▶ **DATA EXTRACTS**
· · ·
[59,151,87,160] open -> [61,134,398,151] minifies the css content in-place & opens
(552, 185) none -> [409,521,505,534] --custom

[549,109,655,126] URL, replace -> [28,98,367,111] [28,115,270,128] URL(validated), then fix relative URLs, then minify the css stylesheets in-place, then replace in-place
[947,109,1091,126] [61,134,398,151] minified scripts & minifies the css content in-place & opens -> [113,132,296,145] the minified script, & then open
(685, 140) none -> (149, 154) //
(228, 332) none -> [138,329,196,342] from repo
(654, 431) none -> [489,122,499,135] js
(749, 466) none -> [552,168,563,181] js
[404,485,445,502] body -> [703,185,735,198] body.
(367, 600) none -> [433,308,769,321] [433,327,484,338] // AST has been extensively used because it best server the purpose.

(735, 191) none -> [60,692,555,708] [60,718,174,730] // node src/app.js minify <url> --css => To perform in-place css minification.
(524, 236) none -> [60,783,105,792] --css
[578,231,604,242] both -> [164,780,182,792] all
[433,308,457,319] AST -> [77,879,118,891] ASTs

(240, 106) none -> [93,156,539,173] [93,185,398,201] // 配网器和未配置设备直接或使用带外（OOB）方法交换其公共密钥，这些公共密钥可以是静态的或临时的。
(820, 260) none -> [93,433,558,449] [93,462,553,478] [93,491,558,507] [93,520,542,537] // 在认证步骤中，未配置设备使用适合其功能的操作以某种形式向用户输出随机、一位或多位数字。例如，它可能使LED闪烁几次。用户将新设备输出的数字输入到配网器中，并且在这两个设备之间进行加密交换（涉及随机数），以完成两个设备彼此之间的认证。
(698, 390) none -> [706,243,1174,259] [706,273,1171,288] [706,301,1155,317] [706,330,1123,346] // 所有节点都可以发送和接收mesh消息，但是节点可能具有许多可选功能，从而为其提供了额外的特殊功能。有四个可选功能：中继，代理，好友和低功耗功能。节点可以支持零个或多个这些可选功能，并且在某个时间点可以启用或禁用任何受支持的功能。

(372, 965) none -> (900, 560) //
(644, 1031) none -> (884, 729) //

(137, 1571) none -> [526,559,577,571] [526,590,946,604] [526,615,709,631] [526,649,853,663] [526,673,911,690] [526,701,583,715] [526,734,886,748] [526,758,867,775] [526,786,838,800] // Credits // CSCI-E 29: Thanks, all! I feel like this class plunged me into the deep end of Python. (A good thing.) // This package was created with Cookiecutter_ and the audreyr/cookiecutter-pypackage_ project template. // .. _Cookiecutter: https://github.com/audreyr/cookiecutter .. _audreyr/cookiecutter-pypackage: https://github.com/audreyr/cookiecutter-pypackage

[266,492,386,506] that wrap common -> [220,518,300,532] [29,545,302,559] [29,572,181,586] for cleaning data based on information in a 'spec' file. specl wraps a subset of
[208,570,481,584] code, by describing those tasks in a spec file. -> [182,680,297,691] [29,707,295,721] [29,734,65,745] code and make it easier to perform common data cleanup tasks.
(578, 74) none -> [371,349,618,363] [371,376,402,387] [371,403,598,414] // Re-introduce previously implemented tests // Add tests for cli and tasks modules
· · ·
▶ **YOUR OBJECTIVE**
In full and verbatim, repeat the records given above.

▶ **FINISHED TASK**
[59,151,87,160] open -> [61,134,398,151] minifies the css content in-place & opens
(552, 185) none -> [409,521,505,534] --custom

[549,109,655,126] URL, replace -> [28,98,367,111] [28,115,270,128] URL(validated), then fix relative URLs, then minify the css stylesheets in-place, then replace in-place
[947,109,1091,126] [61,134,398,151] minified scripts & minifies the css content in-place & opens -> [113,132,296,145] the minified script, & then open
(685, 140) none -> (149, 154) //
(228, 332) none -> [138,329,196,342] from repo
(654, 431) none -> [489,122,499,135] js
(749, 466) none -> [552,168,563,181] js
[404,485,445,502] body -> [703,185,735,198] body.
(367, 600) none -> [433,308,769,321] [433,327,484,338] // AST has been extensively used because it best server the purpose.

(735, 191) none -> [60,692,555,708] [60,718,174,730] // node src/app.js minify <url> --css => To perform in-place css minification.
(524, 236) none -> [60,783,105,792] --css
[578,231,604,242] both -> [164,780,182,792] all
[433,308,457,319] AST -> [77,879,118,891] ASTs

(240, 106) none -> [93,156,539,173] [93,185,398,201] // 配网器和未配置设备直接或使用带外（OOB）方法交换其公共密钥，这些公共密钥可以是静态的或临时的。
(820, 260) none -> [93,433,558,449] [93,462,553,478] [93,491,558,507] [93,520,542,537] // 在认证步骤中，未配置设备使用适合其功能的操作以某种形式向用户输出随机、一位或多位数字。例如，它可能使LED闪烁几次。用户将新设备输出的数字输入到配网器中，并且在这两个设备之间进行加密交换（涉及随机数），以完成两个设备彼此之间的认证。
(698, 390) none -> [706,243,1174,259] [706,273,1171,288] [706,301,1155,317] [706,330,1123,346] // 所有节点都可以发送和接收mesh消息，但是节点可能具有许多可选功能，从而为其提供了额外的特殊功能。有四个可选功能：中继，代理，好友和低功耗功能。节点可以支持零个或多个这些可选功能，并且在某个时间点可以启用或禁用任何受支持的功能。

(372, 965) none -> (900, 560) //
(644, 1031) none -> (884, 729) //

(137, 1571) none -> [526,559,577,571] [526,590,946,604] [526,615,709,631] [526,649,853,663] [526,673,911,690] [526,701,583,715] [526,734,886,748] [526,758,867,775] [526,786,838,800] // Credits // CSCI-E 29: Thanks, all! I feel like this class plunged me into the deep end of Python. (A good thing.) // This package was created with Cookiecutter_ and the audreyr/cookiecutter-pypackage_ project template. // .. _Cookiecutter: https://github.com/audreyr/cookiecutter .. _audreyr/cookiecutter-pypackage: https://github.com/audreyr/cookiecutter-pypackage

[266,492,386,506] that wrap common -> [220,518,300,532] [29,545,302,559] [29,572,181,586] for cleaning data based on information in a 'spec' file. specl wraps a subset of
[208,570,481,584] code, by describing those tasks in a spec file. -> [182,680,297,691] [29,707,295,721] [29,734,65,745] code and make it easier to perform common data cleanup tasks.
(578, 74) none -> [371,349,618,363] [371,376,402,387] [371,403,598,414] // Re-introduce previously implemented tests // Add tests for cli and tasks modules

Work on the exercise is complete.